(User interface change data)
*** Begin section ***

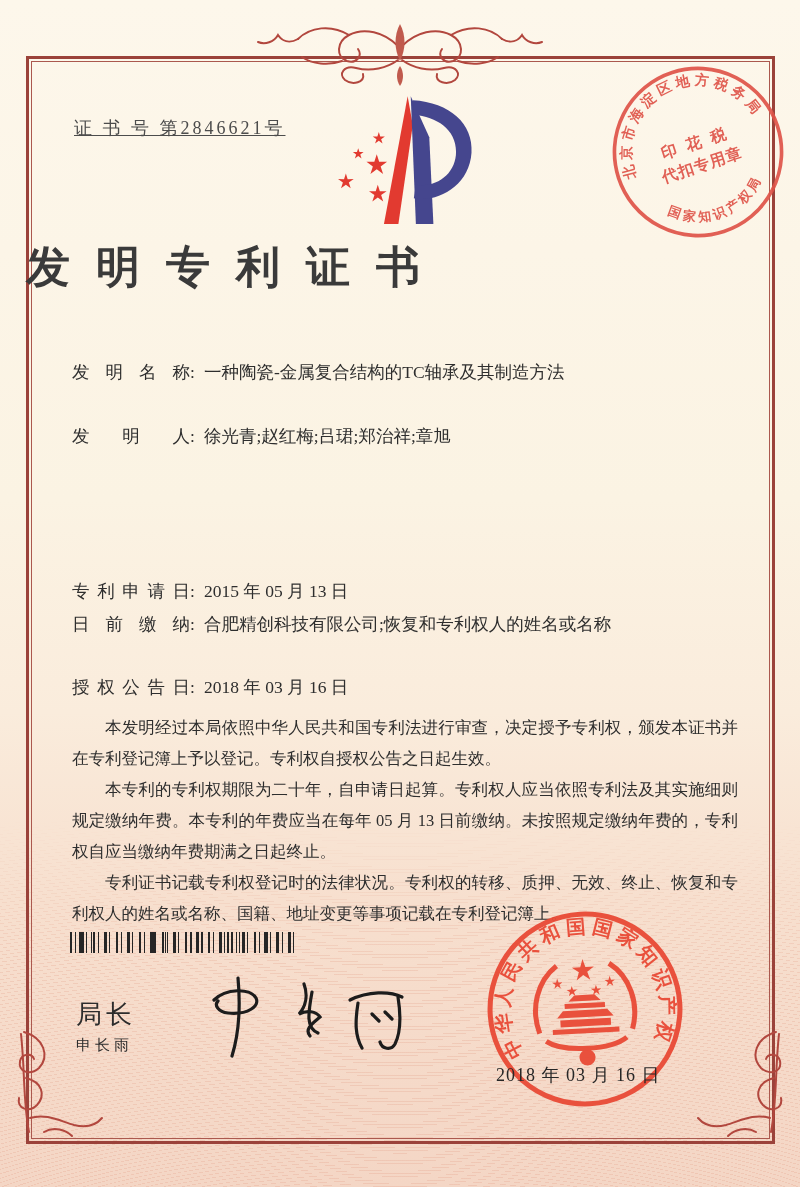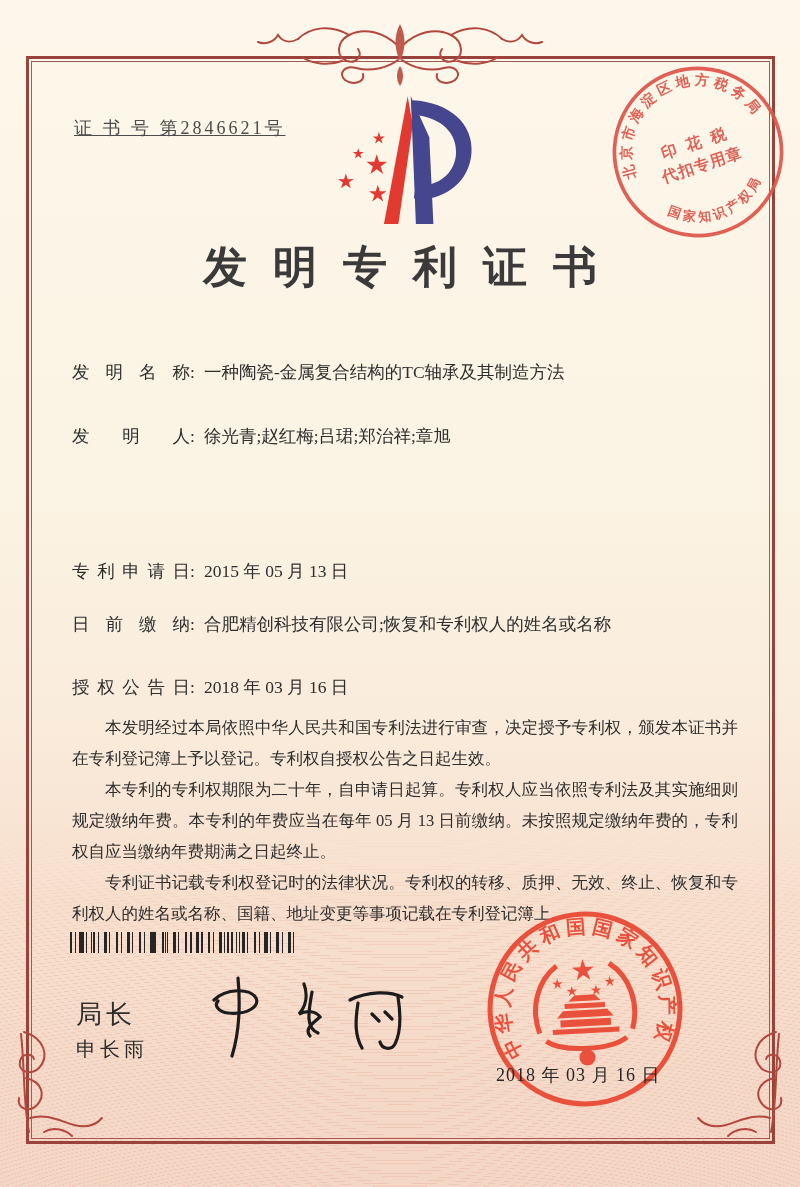--- a/index.html
+++ b/index.html
@@ -21,7 +21,7 @@
 
   .cert-no { position:absolute; left:74px; top:116px; font-size:18px; letter-spacing:3px; color:#4c4c4c;text-decoration:underline; }
 
-  .title { position:absolute; left:0; top:238px; width:800px; text-align:center;
+  .title { position:absolute; left:0; top:238px; width:800px; 
            font-size:44px; font-weight:700; color:#3a3a3a; letter-spacing:26px; padding-left:26px; box-sizing:border-box; }
 
   .row { position:absolute; left:72px; width:672px; font-size:17.5px; color:#2e2e2e; }

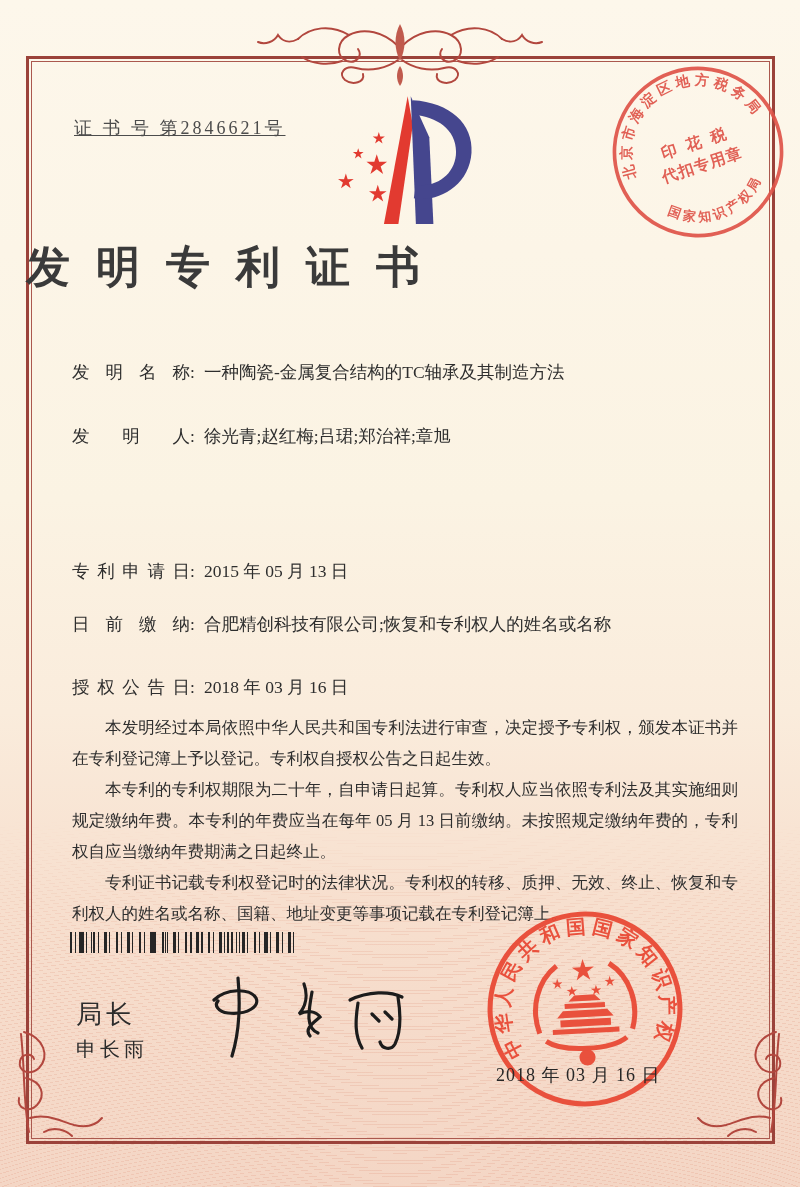--- a/index.html
+++ b/index.html
@@ -27,7 +27,7 @@
   .row { position:absolute; left:72px; width:672px; font-size:17.5px; color:#2e2e2e; }
   .row .label { display:inline-block; width:118px; text-align:justify; text-align-last:justify; vertical-align:top; }
   .row .colon { margin-right:9px; }
-  .r1{top:360px}.r2{top:424px}.r3{top:487px}.r4{top:559px}.r5{top:612px}.r6{top:675px}
+  .r1{top:360px}.r2{top:424px}.r3{top:487px}.r4{top:579px}.r5{top:612px}.r6{top:675px}
 
   .paras { position:absolute; left:72px; top:712px; width:666px; }
   .paras p { margin:0; font-size:16.5px; line-height:31px; color:#2e2e2e;

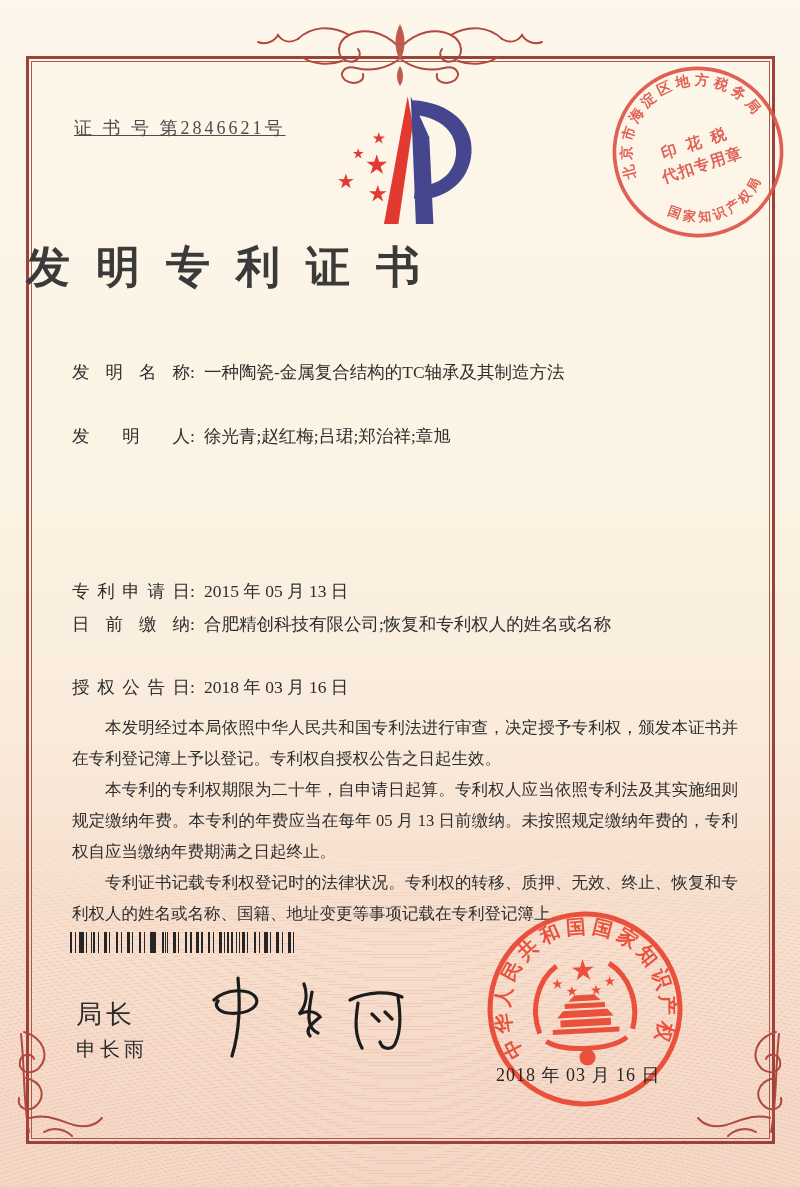--- a/index.html
+++ b/index.html
@@ -40,7 +40,7 @@
   }
 
   .signer-title { position:absolute; left:76px; top:997px;  font-size:26px; color:#2c2c2c; letter-spacing:4px; }
-  .signer-name  { position:absolute; left:76px; top:1036px; font-size:20px; color:#2c2c2c; letter-spacing:4px; }
+  .signer-name  { position:absolute; left:76px; top:1036px; font-size:15px; color:#2c2c2c; letter-spacing:4px; }
   .signature    { position:absolute; left:192px; top:970px; }
 
   .seal     { position:absolute; left:484px; top:908px; }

*** End section ***

Task item: Some of the data mentions "signer". Copy every line where it does.

Result for this exercise:
   .signer-title { position:absolute; left:76px; top:997px;  font-size:26px; color:#2c2c2c; letter-spacing:4px; }
-  .signer-name  { position:absolute; left:76px; top:1036px; font-size:20px; color:#2c2c2c; letter-spacing:4px; }
+  .signer-name  { position:absolute; left:76px; top:1036px; font-size:15px; color:#2c2c2c; letter-spacing:4px; }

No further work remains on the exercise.